Les États-Unis et la Chine sont en désaccord sur de nombreux problèmes, Taïwan est devenu l’un des sujets de discorde les plus sérieux depuis l’arrivée au pouvoir de Joe Biden. Afin de contrer la présence américaine dans la région Asie-Pacrifique et notamment de dénoncer les liens de plus en plus étroits entre Taipei et Washington, l’armée chinoise a fait voler un nombre de plus en plus important d’avions de chasse et de bombardiers dans la «zone d’identification de la défense aérienne» de Taïwan, ce qui a accru les tensions dans le détroit de Taïwan.

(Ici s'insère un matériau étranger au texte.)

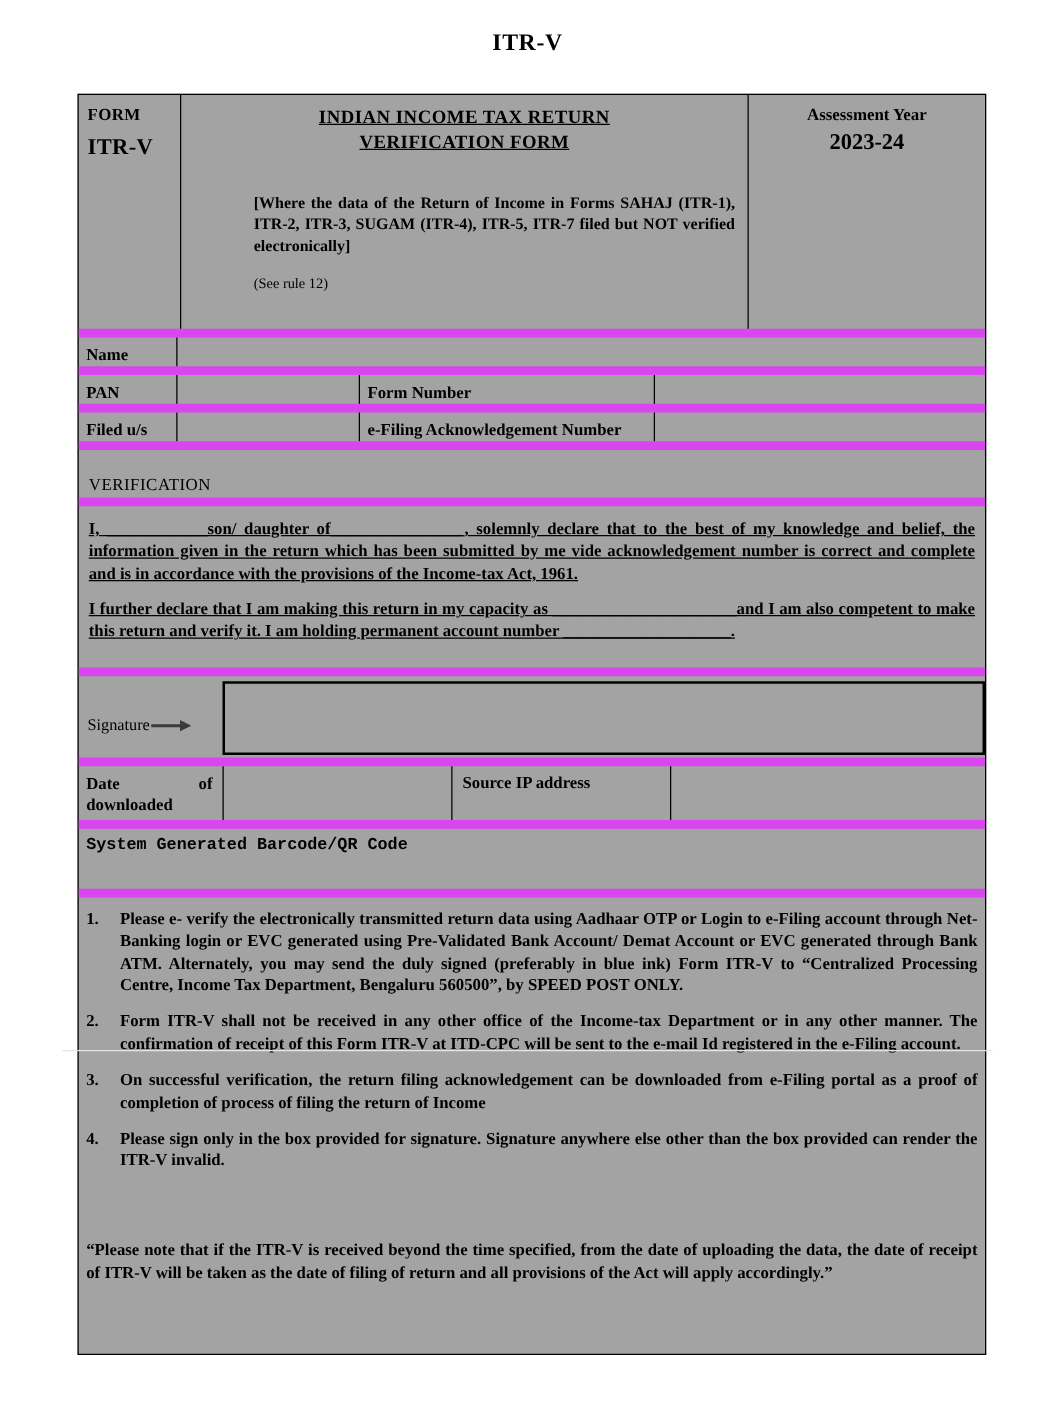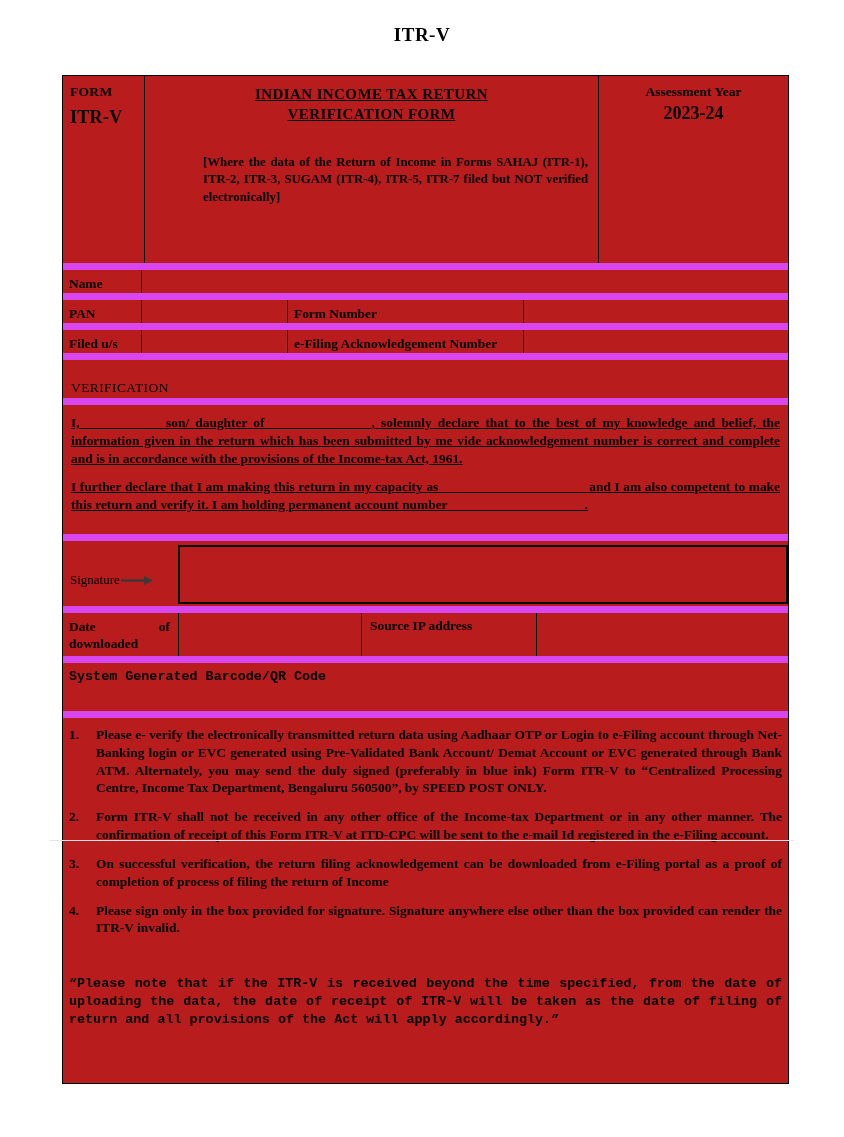"FORM" .form-box { background: #b91c1c -> #a3a3a3 }
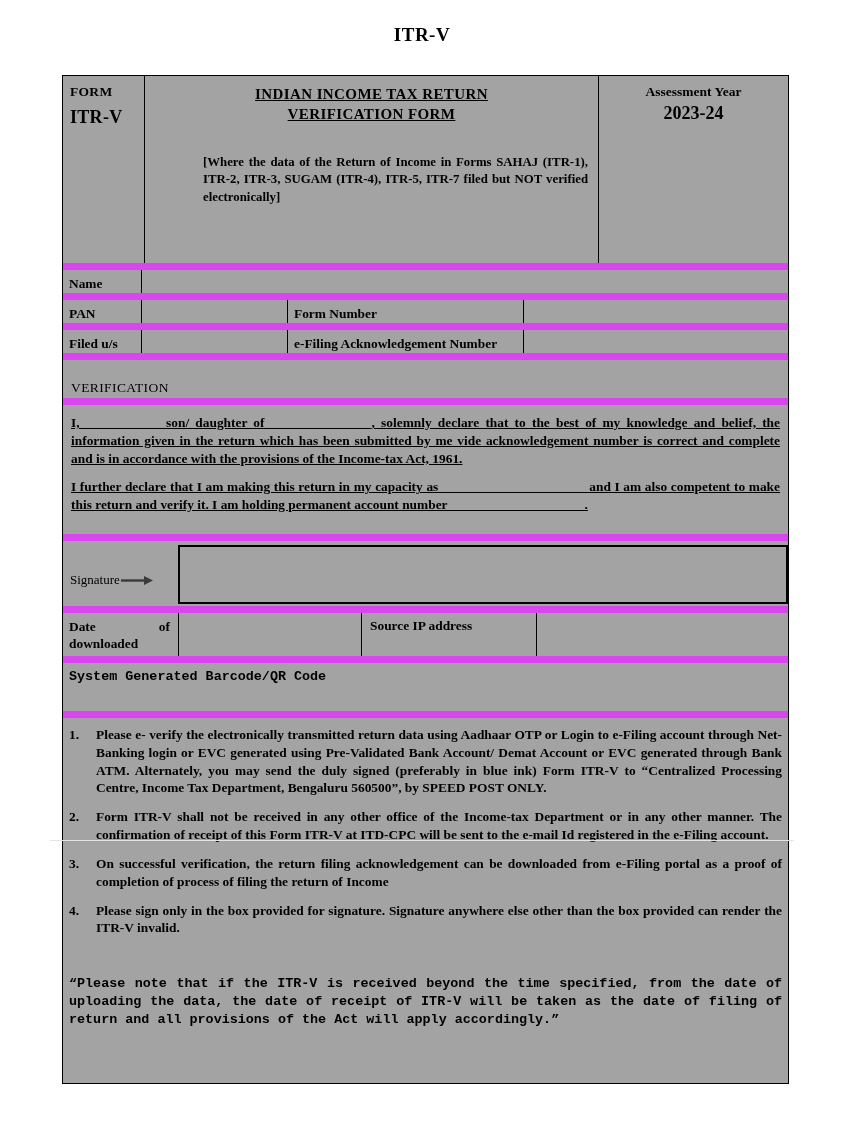"(See rule 12)" div.hdr-rule { html: none -> <div>(See rule 12)</div> }
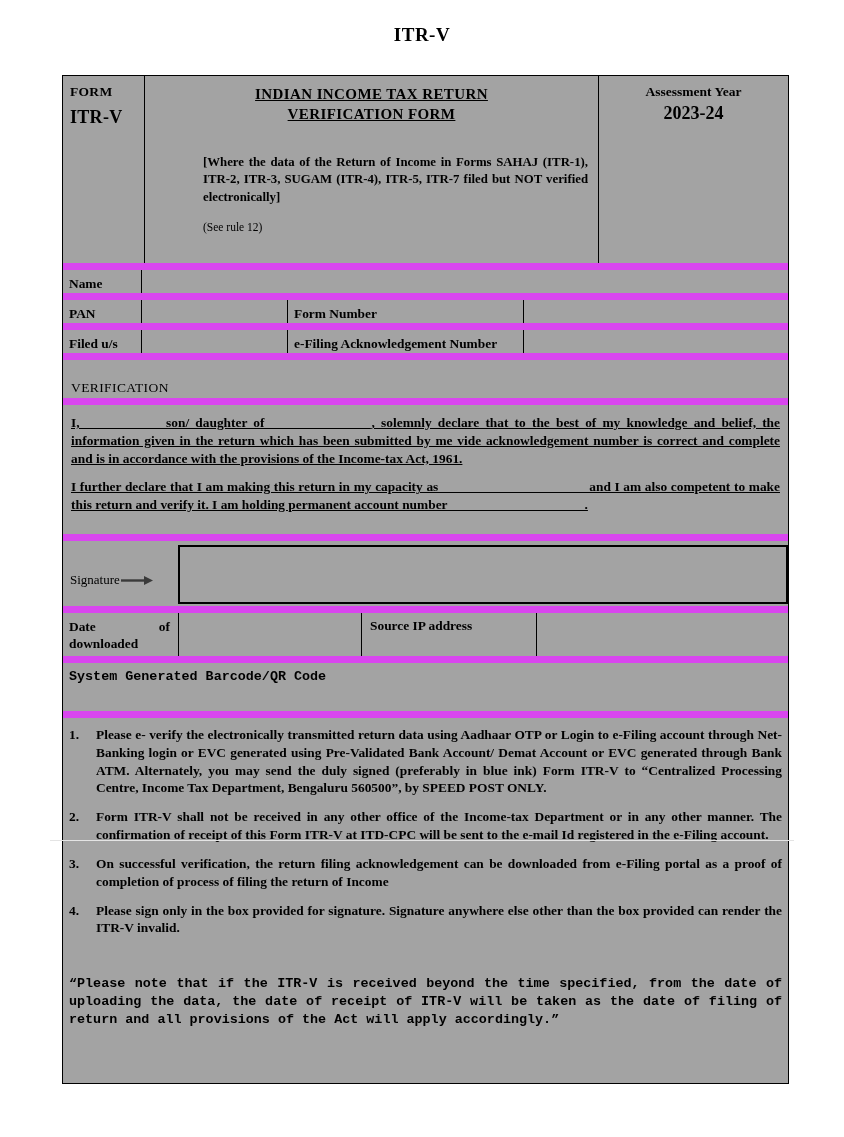"“Please note that if the" .instr-note { font-family: Liberation Mono, monospace -> none; margin-top: 38px -> 54px }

S’exprimant lors du forum de défense Shangri-La à Singapour en juin, le ministre chinois de la Défense, Wei Fenghe, a déclaré que son armée « écraserait » toute tentative de Taïwan d’accéder à l’indépendance et a averti les États-Unis de cesser d’essayer de contenir la Chine. « Si quelqu’un force une guerre contre la Chine, l’Armée populaire de libération ne bronchera pas », a ajouté ce dernier.

Deux sources, au fait de la situation, ont déclaré au Financial Times, qu’il y avait des divisions au sein de l’administration américaine sur la question de savoir si Nancy Pelosi devait se rendre à Taiwan.

Certains responsables ont estimé qu’il était plus facile de justifier une visite en avril parce que c’était juste après le début de l’invasion de l’Ukraine. D’autres estiment que ce n’est pas le bon moment. D’autant plus que Joe Biden a envoyé en février une délégation de haut niveau d’anciens responsables, dont le président à la retraite des chefs d’état-major interarmées américains Michael Mullen, afin de soutenir Taiwan.

Nancy Pelosi et sa délégation se rendront au Japon, à Singapour, en Indonésie et en Malaisie. Les législateurs passeront également du temps à Hawaï au siège du commandement américain de l’Indo-Pacifique. Selon une source du FT, au vue de la situation, il est encore possible que le voyage échoue.